Surfers aren’t the only ones who swarm the area: Santa Cruz is a migratory transient city, meaning when it gets cold in the rest of the US, homeless come here and sleep in their cars or live on the streets. It is a sanctuary city, meaning various areas have been set up as a safe sanctuary for sleeping without fear of being persecuted or put in jail.

For a while, I stood with some of the homeless and studied the memorial to all the surfers who have died in the area. There’s an eclectic mix of memorials to male and female, old and young… all with one love: surfing. It’s a testimonial to respect: to respect the power of the ocean and your place on it. As a person who has competed/participated in aquatic sports for most of my life, I know this power all too well.

I continued my journey over the Santa Cruz mountains, through Big Basin on the CA-17, and into Silicon Valley: the place I know really really well. I couldn’t resist the temptation to pop into Google to get a shot of the marshmallow… the marshmallow named after my favourite Google dog… the same one that a massive team of people wept for when he was hit by a car. He was tiny but the power of his loving and friendly personality moved everyone he met.

While at the marshmallow I ran into an old teammate and friend who convinced me to pop over to Huff and say hi to the team. So my “I-have-plenty-of-time-to-get-to-the-airport” window of time disappeared really fast and before I knew it, I was speeding along the 101 trying to get to the airport before my flight took off.

Luckily my flight was delayed, a pretty common occurrence in the spring in San Francisco. Spring is when the rain and fog roll in… and SFO’s runways are too close together to allowed dual landings when visibility is poor so they have to shut down one runway when it gets foggy. And, when this happens they enter into “flow-control” mode and flights into the city are held back. The smaller the plane, the shorter the flight distance, the greater chance of your flight being delayed.

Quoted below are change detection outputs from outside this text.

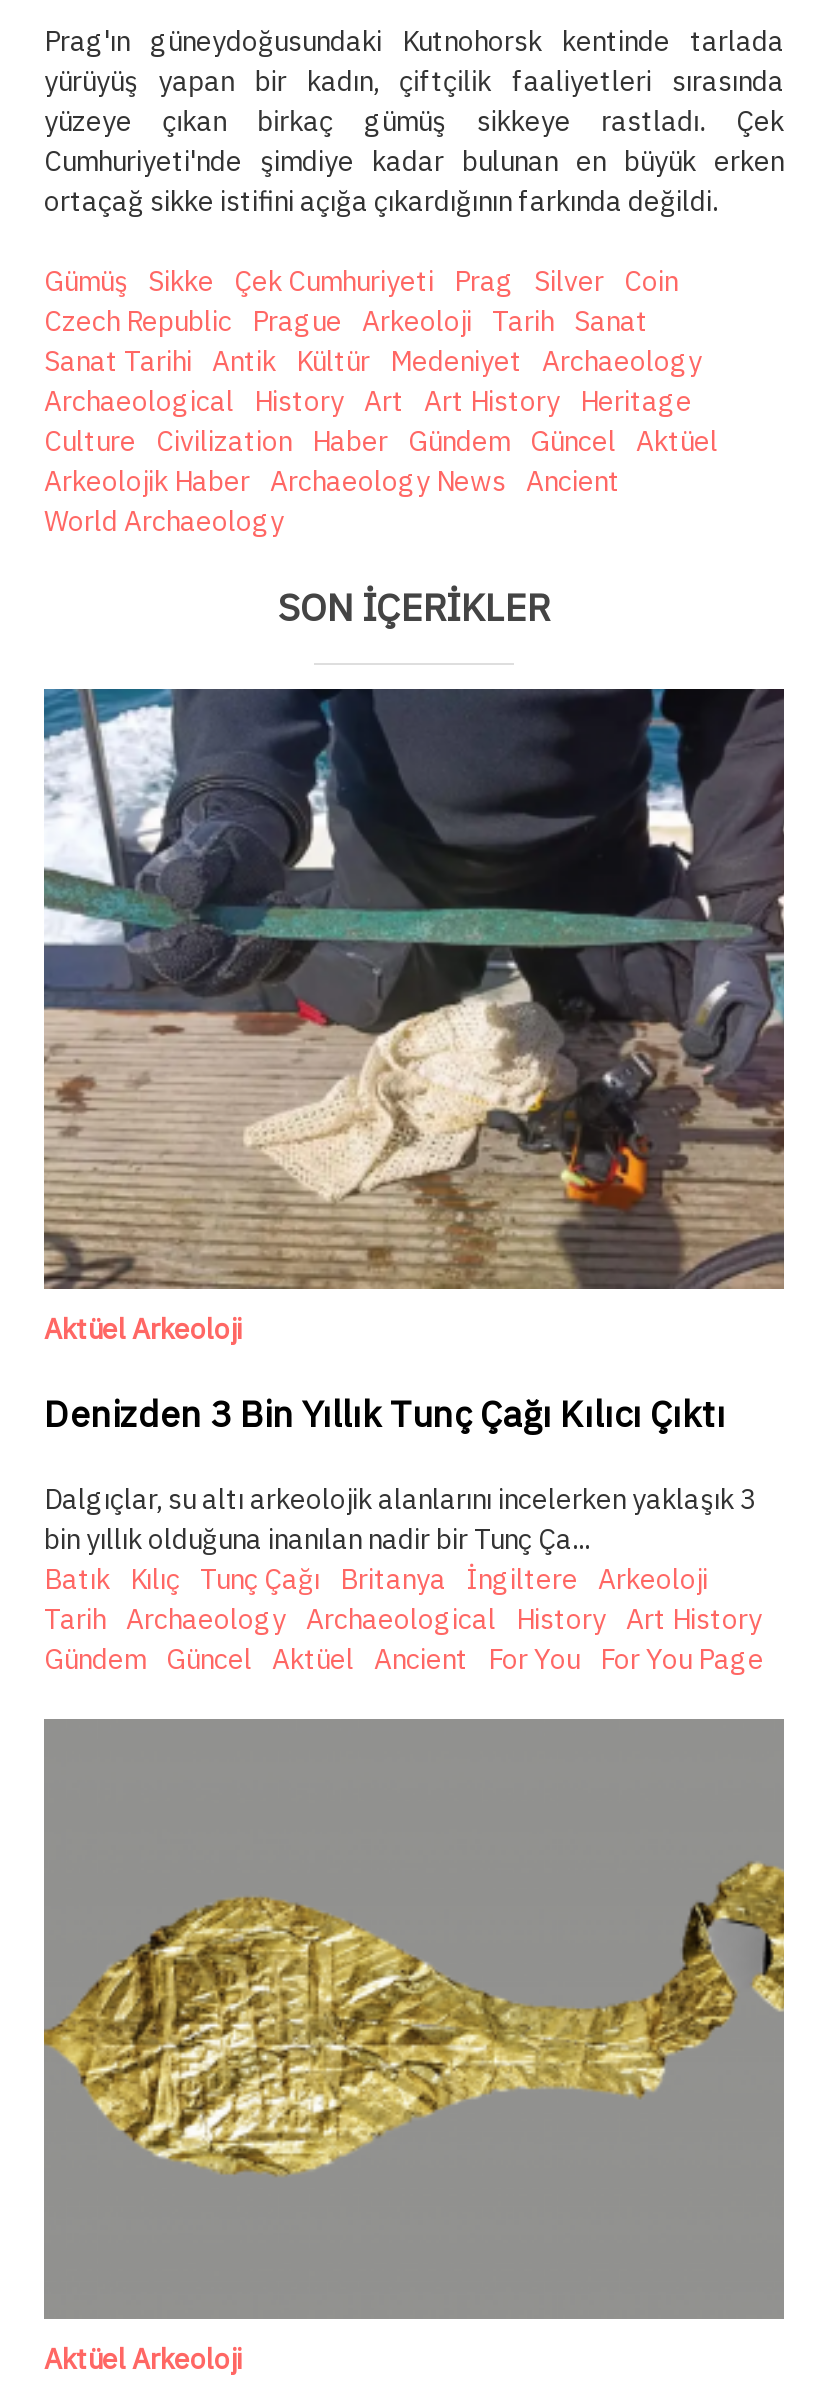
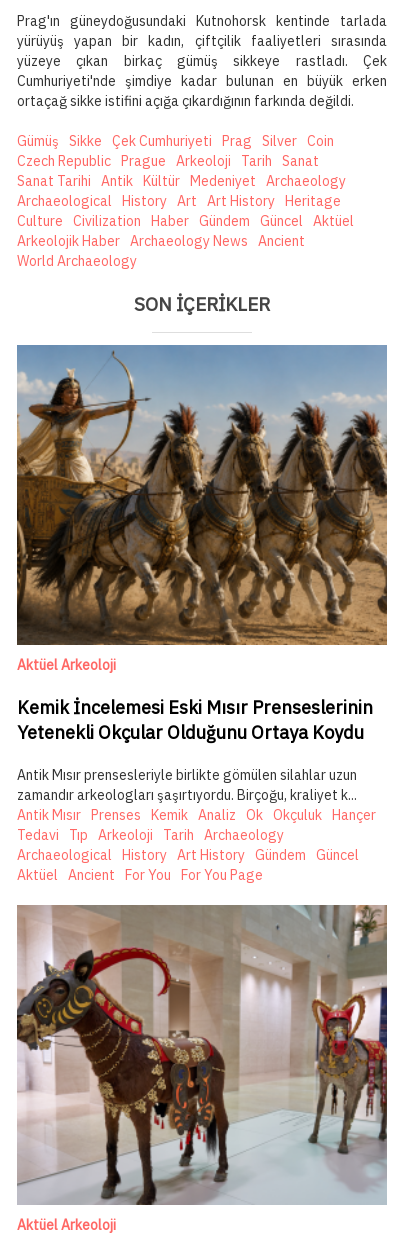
- [image]
+ [image]

- Denizden 3 Bin Yıllık Tunç Çağı Kılıcı Çıktı
+ Kemik İncelemesi Eski Mısır Prenseslerinin
+ Yetenekli Okçular Olduğunu Ortaya Koydu

- Dalgıçlar, su altı arkeolojik alanlarını incelerken yaklaşık 3
- bin yıllık olduğuna inanılan nadir bir Tunç Ça...
- Batık Kılıç Tunç Çağı Britanya İngiltere Arkeoloji
- Tarih Archaeology Archaeological History Art History
- Gündem Güncel Aktüel Ancient For You For You Page
+ Antik Mısır prensesleriyle birlikte gömülen silahlar uzun
+ zamandır arkeologları şaşırtıyordu. Birçoğu, kraliyet k...
+ Antik Mısır Prenses Kemik Analiz Ok Okçuluk Hançer
+ Tedavi Tıp Arkeoloji Tarih Archaeology
+ Archaeological History Art History Gündem Güncel
+ Aktüel Ancient For You For You Page

- [image]
+ [image]
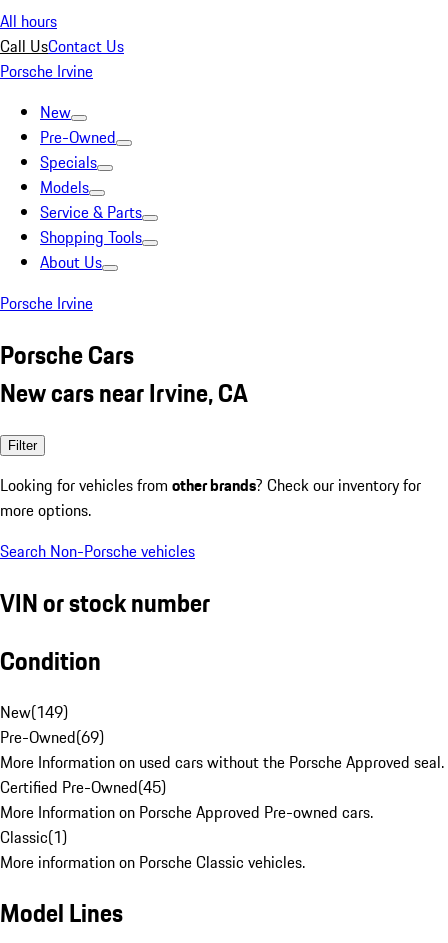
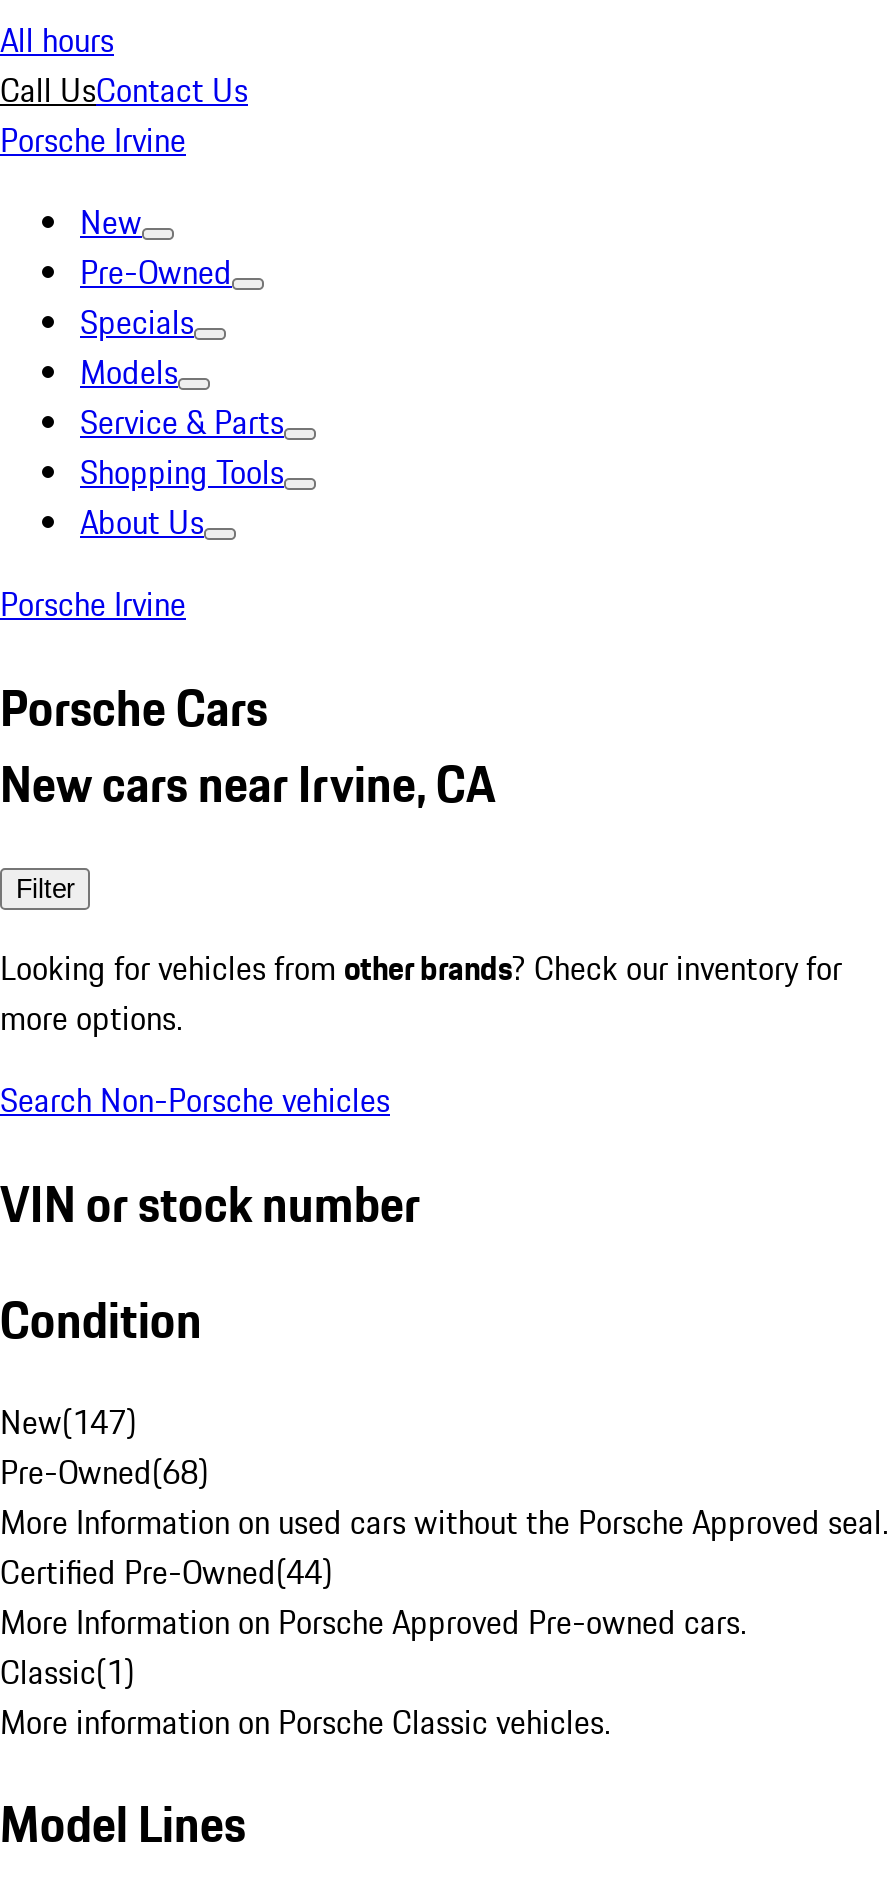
- New(149)
+ New(147)

- Pre-Owned(69)
+ Pre-Owned(68)

- Certified Pre-Owned(45)
+ Certified Pre-Owned(44)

I arrived in Calgary an hour late. Why Calgary if you are going to Edmonton, you ask? Good question. I originally planned to fly to Edmonton for the weekend BUT flights from SFO to Edmonton were listed as $2600. $2600!!!! For a middle seat and shitty flight times!!!!!! I flew to Brazil for less than that! I couldn’t pass that cost onto a client in good conscious so I flew to Calgary and paid $800 for the flight.

This means I arrived, I took a cab home, I said hello to the dog, I gave my laundry to dP (the #sharetheload commercial does not apply to him), I put my much lighter bag into my dirty, salty, window cracked jeep, and I drove to Edmonton… but not before doing the one-minute-window-washer-liquid-car-wash at the gas station. Canadian’s know what I’m talking about. I’m the reason those brushes get wrecked. So sorry everyone.

The drive to Edmonton is pretty damn desolate. There’s not a heck of a lot beyond farms, cows, open fields, snow, and Tim Hortons. How people can drink that sludge is beyond me (sorry friends and family).

I didn’t bother eating dinner because the entrance of the one diner I found in Leduc had 7 or 8 redneck truckers standing in the entrance smoking cigarettes. I’d rather starve to death than do the humiliating meat-walk of shame.

Therefore, mood upon entering Edmonton: bitter.